La situation économique du Royaume-Uni n’est pas désastreuse. Bien qu’elle n’ait pas connu une croissance rapide, cette tendance est également observée dans plusieurs pays comparables.
Et de nombreuses difficultés auxquelles l’économie britannique est confrontée échappent au contrôle du gouvernement de ce pays, telles que les conséquences de la guerre et des bouleversements climatiques.
Selon les données les plus récentes, l’économie britannique a enregistré une croissance de 0,6 % au premier trimestre de 2024, comparativement à 0,3 % dans l’Union européenne et 0,4 % aux États-Unis.
Le taux d’inflation reste élevé mais est en baisse, et des baisses de taux d’intérêt sont prévues pour plus tard cette année. Les salaires moyens, hors primes, ont augmenté de 6% au cours des trois derniers mois jusqu’à février 2024 par rapport à l’année précédente (ou de 2,1% en tenant compte de l’inflation). Le taux de chômage est d’environ la moitié de celui de la France.
En ce qui concerne les services publics essentiels, le Royaume-Uni excelle dans certains domaines. Par exemple, le système de retraite du pays est bien structuré avec un mécanisme de revalorisation annuelle en fonction de l’inflation ou des salaires moyens, garantissant une augmentation de la pension d’État chaque avril, fixée à 2,5 % ou selon le taux le plus élevé.
L’un des résultats indique que le Royaume-Uni occupe la dixième place dans un classement annuel mondial des systèmes de retraite, évaluant leur générosité et leur pérennité. Les Pays-Bas, l’Islande et le Danemark occupent actuellement les trois premières positions, tandis que le Royaume-Uni devance toujours l’Allemagne (19e) et la France (25e).
Dans le domaine de l’éducation, le Royaume-Uni est également bien classé. Comparé à la moyenne des pays de l’OCDE, 11,8% des jeunes adultes de 18 à 24 ans au Royaume-Uni ne sont ni en éducation, ni en emploi, ni en formation, alors que cette proportion est de 14,7% en moyenne. De plus, les dépenses consacrées aux écoles, collèges et universités représentent 6,3% du PIB au Royaume-Uni, un des taux les plus élevés.
En ce qui concerne la qualité de l’éducation, l’OCDE évalue les compétences en lecture, en mathématiques et en sciences, notant que le Royaume-Uni se classe au-dessus des États-Unis, de l’Allemagne et de la France.
Un disque endommagé
Cela ne signifie pas nier les défis auxquels de nombreuses personnes ont été confrontées au cours de la dernière décennie. Les revenus des ménages ont été affectés par le coût de la vie croissant et les délais d’attente pour les soins hospitaliers sont devenus plus longs.

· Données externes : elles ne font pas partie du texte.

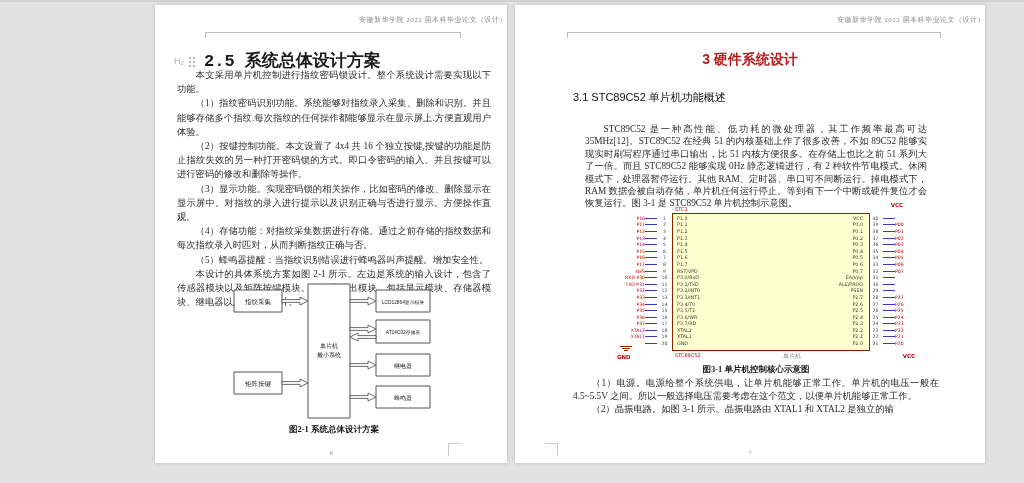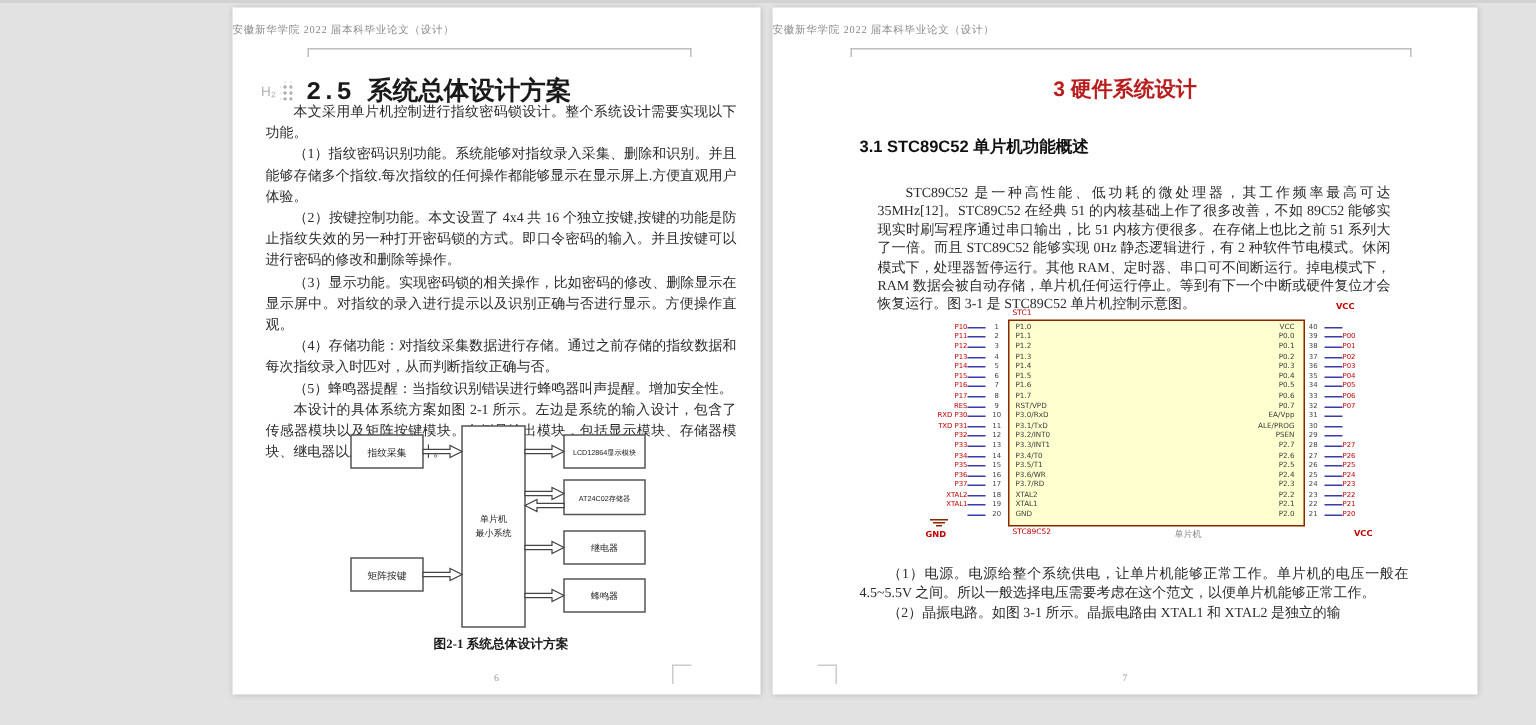"安徽新华学院 2022 届本科毕业论文（设计）" .pg-header { text-align: left -> right }
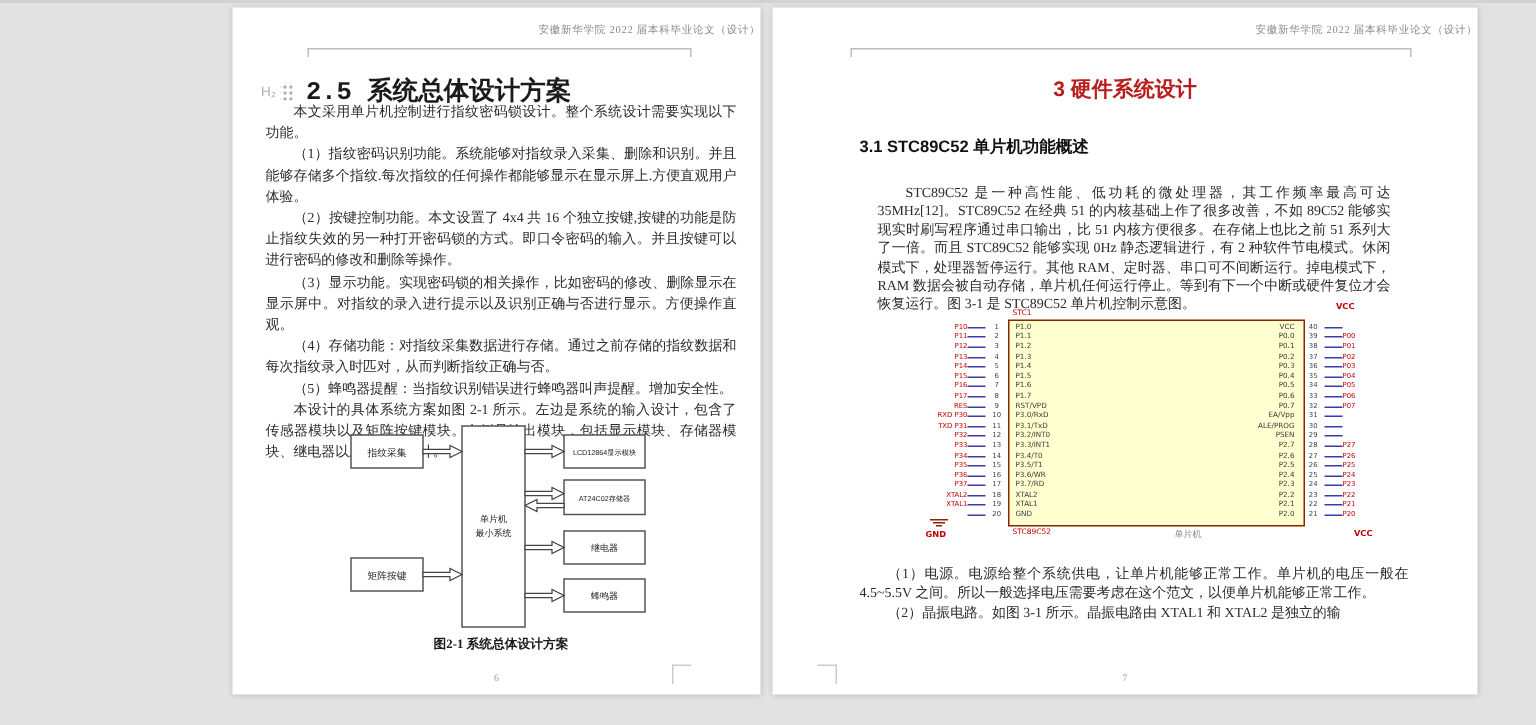"3.1 STC89C52 单片机功能概述" .section-heading { font-weight: bold -> normal }
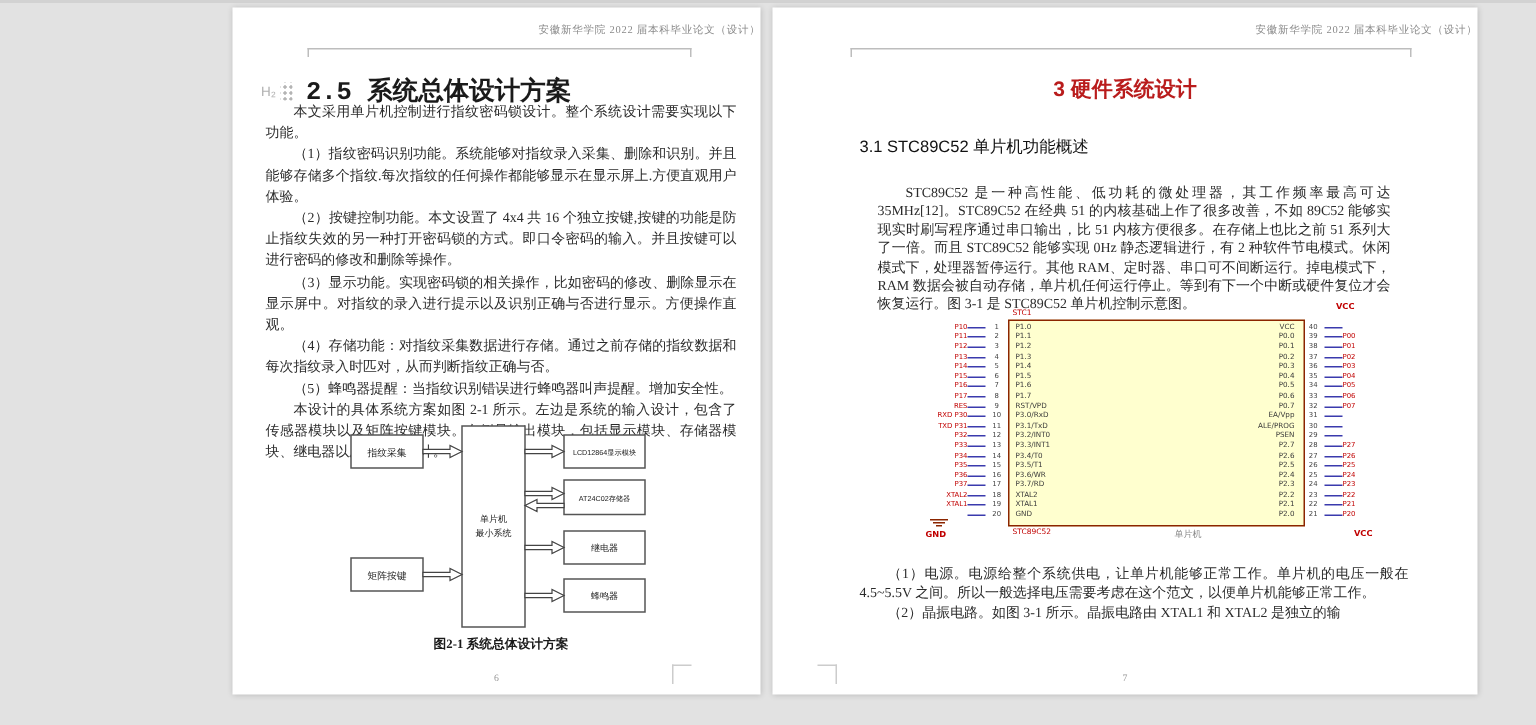"图3-1 单片机控制核心示意图" div.fig-caption { html: none -> <div>图3-1 单片机控制核心示意图</div> }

Il y a plusieurs aspects de la vie au Royaume-Uni en 2024 qui pourraient, et devraient, être améliorés.
Aucun pays n’est gouverné de manière parfaite, et une comparaison entre le Royaume-Uni et d’autres nations remet en question l’idée selon laquelle la Grande-Bretagne est en état de délabrement, une affirmation visant à semer le doute et à affaiblir.
Le message évoque des études récentes sur les grands projets qui révèlent comment les personnes influentes utilisent la rhétorique pour semer le doute ou la confusion, manipulant ainsi les communautés et allant à l’encontre de la rationalité.

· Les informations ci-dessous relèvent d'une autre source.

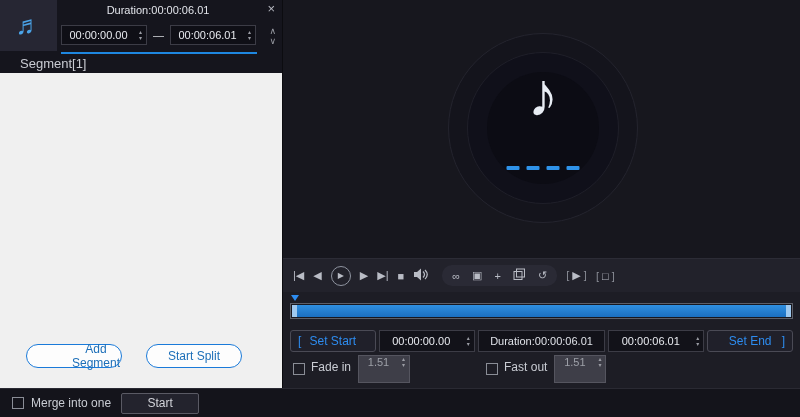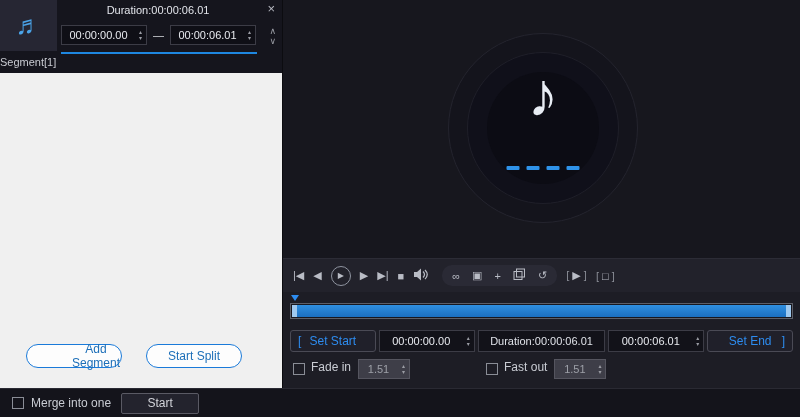"Segment[1]" .segment-label { font-size: 11px -> 13px; left: 0 -> 20px }
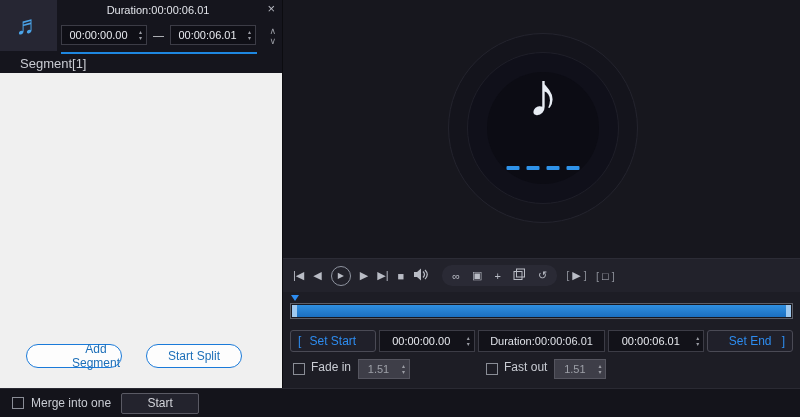"1.51" .fade-input { align-items: center -> flex-start; height: 20px -> 28px }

Un phénomène semblable a été observé dans la discussion autour du changement climatique, où des politiciens et des commentateurs ont souvent déformé la réalité en remettant en question la science sans fournir de preuves.
L’un des défis de la communication politique autour de la “Grande-Bretagne en difficulté” est qu’elle a un impact sur les choix des entreprises et des consommateurs, qui à leur tour influent sur la situation économique. Des études indiquent que l’incertitude peut dissuader les investissements importants.
Il est maintenant nécessaire d’abandonner les discours répétitifs sur une Grande-Bretagne en crise et de travailler à instaurer une forme de gouvernance plus efficace et plus responsable. Il est possible que ce soit le discours politique britannique qui soit défaillant, et non pas le pays lui-même.